Y, en verdad, ¿quién podía llevarle la contraria? Quién sabe de qué moriría aquel pobre señor.
Hablando de un célebre médico, Guy Patín escribió a su amigo Falconnet: «Monsieur Bouvard, primer médico del rey Luis XIII, está enfermo de una fiebre continua, una fluxión pectoral y de 83 años».
Dado el caso de que el doctor Bouvard muriese, ¿a qué podría atribuirse su defunción? ¿A la fiebre, a la fluxión, a la edad o… al médico?
Cierta vez una aguda bronquitis puso en peligro la vida del gran pintor y eminente literato Santiago Rusiñol, y él, dada la poca fe que tenía en los médicos, se negaba a dejarse visitar por ninguno de ellos. Al fin, a fuerza de ruegos, de insistir y de batallar, la familia convenció a don Santiago, y un facultativo entró en la casa.
Días después le visitó el vicepresidente del Círculo Artístico y, claro está, le preguntó cómo se encontraba.
—Mire usted —contestó el enfermo—. Antes tenía bronquitis, pero ahora tengo bronquitis y médico.
Hermano espiritual de Santiago Rusiñol, debía ser el protagonista de la siguiente anécdota:
Dos amigos hablan de una irreparable desgracia sufrida por otro conocido suyo.
—¿Y qué médico le visitaba?
—Ninguno.
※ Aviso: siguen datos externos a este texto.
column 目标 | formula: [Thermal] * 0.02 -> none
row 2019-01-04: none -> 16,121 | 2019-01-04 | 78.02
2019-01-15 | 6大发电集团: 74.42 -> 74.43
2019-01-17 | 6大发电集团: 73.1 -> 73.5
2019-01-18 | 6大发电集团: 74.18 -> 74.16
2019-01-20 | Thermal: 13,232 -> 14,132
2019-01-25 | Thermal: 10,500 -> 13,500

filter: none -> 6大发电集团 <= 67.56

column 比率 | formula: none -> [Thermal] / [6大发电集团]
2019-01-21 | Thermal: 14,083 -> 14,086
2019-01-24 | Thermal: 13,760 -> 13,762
Ha muerto por sí solo.
Esta respuesta me recuerda una historia oriental.
Hallábase en oración al salir el sol un derviche, en los alrededores de El Cairo, y como viese un fantasma que se dirigía a la ciudad se acercó a él, preguntándole:
—¿Quién eres?
—Soy la Peste —respondió.
—¿Adónde vas?
—A El Cairo.
—¿A qué?
—A matar quince mil hombres.
—¿No hay medio de impedírtelo?
—No. Así está escrito.
—Marcha, pues; pero cuidado que mates uno más de los quince mil que has dicho.
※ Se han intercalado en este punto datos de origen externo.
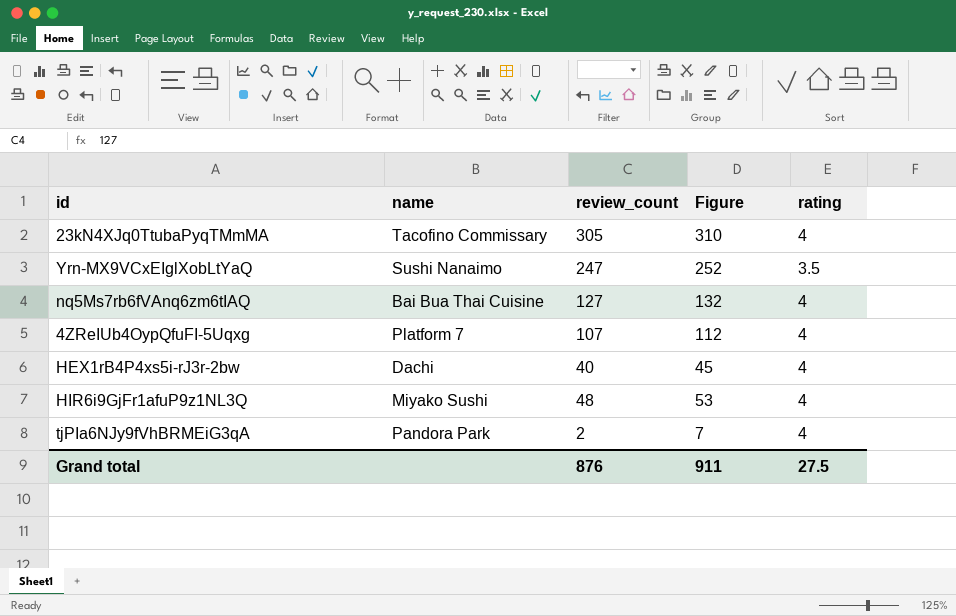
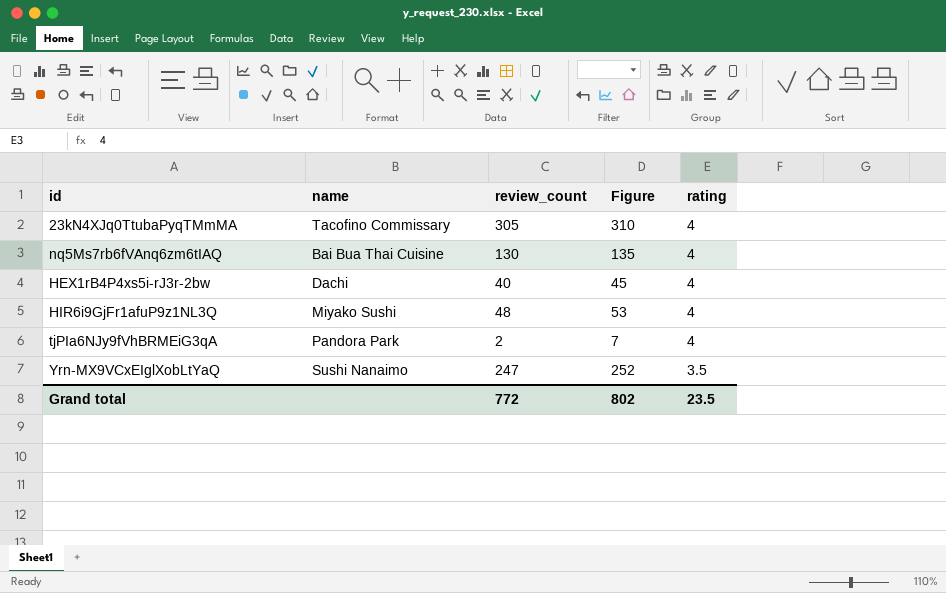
row order: none -> rating descending
row 4ZReIUb4OypQfuFI-5Uqxg: Platform 7 | 107 | 112 | 4 -> none
nq5Ms7rb6fVAnq6zm6tIAQ | review_count: 127 -> 130
nq5Ms7rb6fVAnq6zm6tIAQ | Figure: 132 -> 135
Grand total | review_count: 876 -> 772
Grand total | Figure: 911 -> 802
Grand total | rating: 27.5 -> 23.5

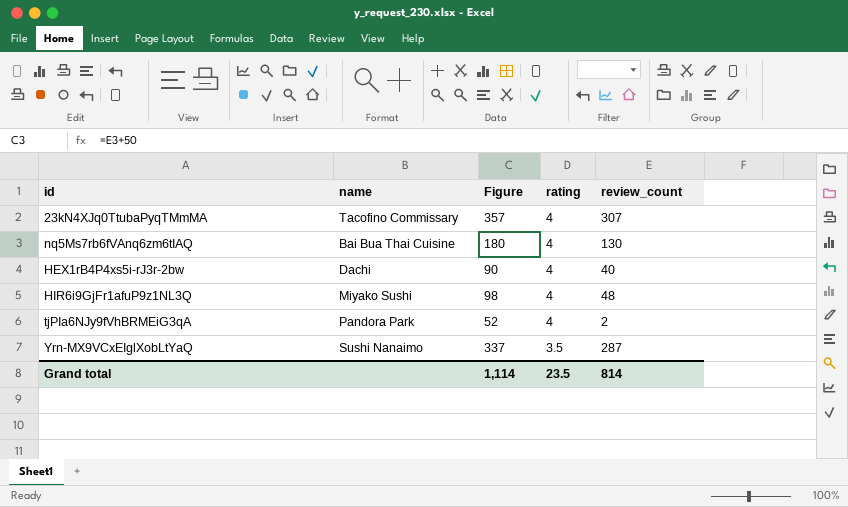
column Figure | formula: [review_count] + 5 -> [review_count] + 50
column review_count | position: 3 -> 5
23kN4XJq0TtubaPyqTMmMA | review_count: 305 -> 307
Yrn-MX9VCxEIglXobLtYaQ | review_count: 247 -> 287
Grand total | Figure: 802 -> 1,114
Grand total | review_count: 772 -> 814

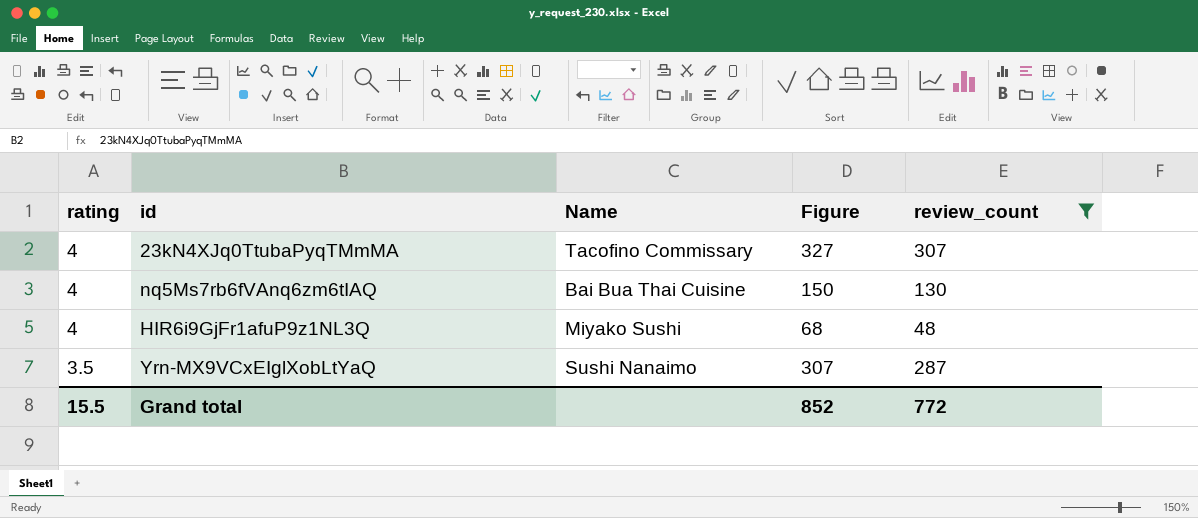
filter: none -> review_count >= 48
column rating | position: 4 -> 1
column name: name -> Name
column Figure | formula: [review_count] + 50 -> [review_count] + 20
Grand total | rating: 23.5 -> 15.5
Grand total | Figure: 1,114 -> 852
Grand total | review_count: 814 -> 772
Cuando hubo desaparecido el contagio, volvió a repetirse el mismo encuentro y el derviche volvió a comenzar su interrogatorio, diciendo:
—¿Vuelves de El Cairo?
—Sí.
—¿Qué has hecho allí?
—Maté los quince mil hombres.
—Mientes, porque los muertos fueron treinta mil.
—Es verdad; pero yo no maté más que quince mil; los otros quince mil murieron de miedo.
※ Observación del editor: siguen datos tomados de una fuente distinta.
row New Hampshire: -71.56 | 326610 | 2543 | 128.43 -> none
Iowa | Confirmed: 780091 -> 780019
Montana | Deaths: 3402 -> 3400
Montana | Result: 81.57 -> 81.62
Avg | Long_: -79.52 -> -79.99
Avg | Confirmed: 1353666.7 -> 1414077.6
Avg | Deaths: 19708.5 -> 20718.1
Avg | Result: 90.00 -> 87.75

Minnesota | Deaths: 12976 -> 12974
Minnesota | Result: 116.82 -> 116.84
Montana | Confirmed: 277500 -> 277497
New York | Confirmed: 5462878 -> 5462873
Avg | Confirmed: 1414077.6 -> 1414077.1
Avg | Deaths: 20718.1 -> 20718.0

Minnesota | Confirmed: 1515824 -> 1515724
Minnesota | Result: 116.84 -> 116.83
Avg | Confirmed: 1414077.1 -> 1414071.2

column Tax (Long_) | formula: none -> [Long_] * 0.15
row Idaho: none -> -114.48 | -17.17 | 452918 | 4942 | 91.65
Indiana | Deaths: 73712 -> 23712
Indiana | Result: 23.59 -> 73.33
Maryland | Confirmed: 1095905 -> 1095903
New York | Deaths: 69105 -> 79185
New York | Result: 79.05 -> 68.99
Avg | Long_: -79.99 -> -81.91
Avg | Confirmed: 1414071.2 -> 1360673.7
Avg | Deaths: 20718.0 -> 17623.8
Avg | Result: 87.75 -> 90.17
Y es que se puede morir de aprensión, como se puede curar por sugestión.
La condesa de Esclignac era una de las señoras más aprensivas, «vaporosas» y afectadas de los nervios de París. El doctor Bouvard, que conocía perfectamente la índole de los males de la vieja condesa, le tenía prescrito un régimen sencillísimo consistente en tomar un vaso de agua clara al levantarse y, media hora después, una jicara de chocolate seguida de otro vaso de agua. Cierto día se olvidó de tomar el primer vaso de agua, no reparando en tal olvido hasta después de haber tomado el chocolate con un vaso de agua detrás. Grande fue, con este motivo, el desconsuelo de la condesa; se agita, se desespera y manda llamar al médico. Éste la encuentra realmente desazonada y con algo de fiebre, nacida de la agitación misma. Enterado de lo sucedido, dice a su enferma:
—El caso es grave, pero tiene fácil arreglo. El objeto fundamental de mi régimen es mantener el chocolate entre dos aguas, a fin de que no se le haga pesado. Hoy, según parece, ha tomado usted lo primero el chocolate y encima un vaso de agua; ahora sólo falta el agua debajo; pues bien, tome en seguida una ayuda de agua clara y nada habremos perdido.
La condesa comprendió la fuerza del razonamiento, se dio una ayuda de agua clara y al punto quedó restablecida.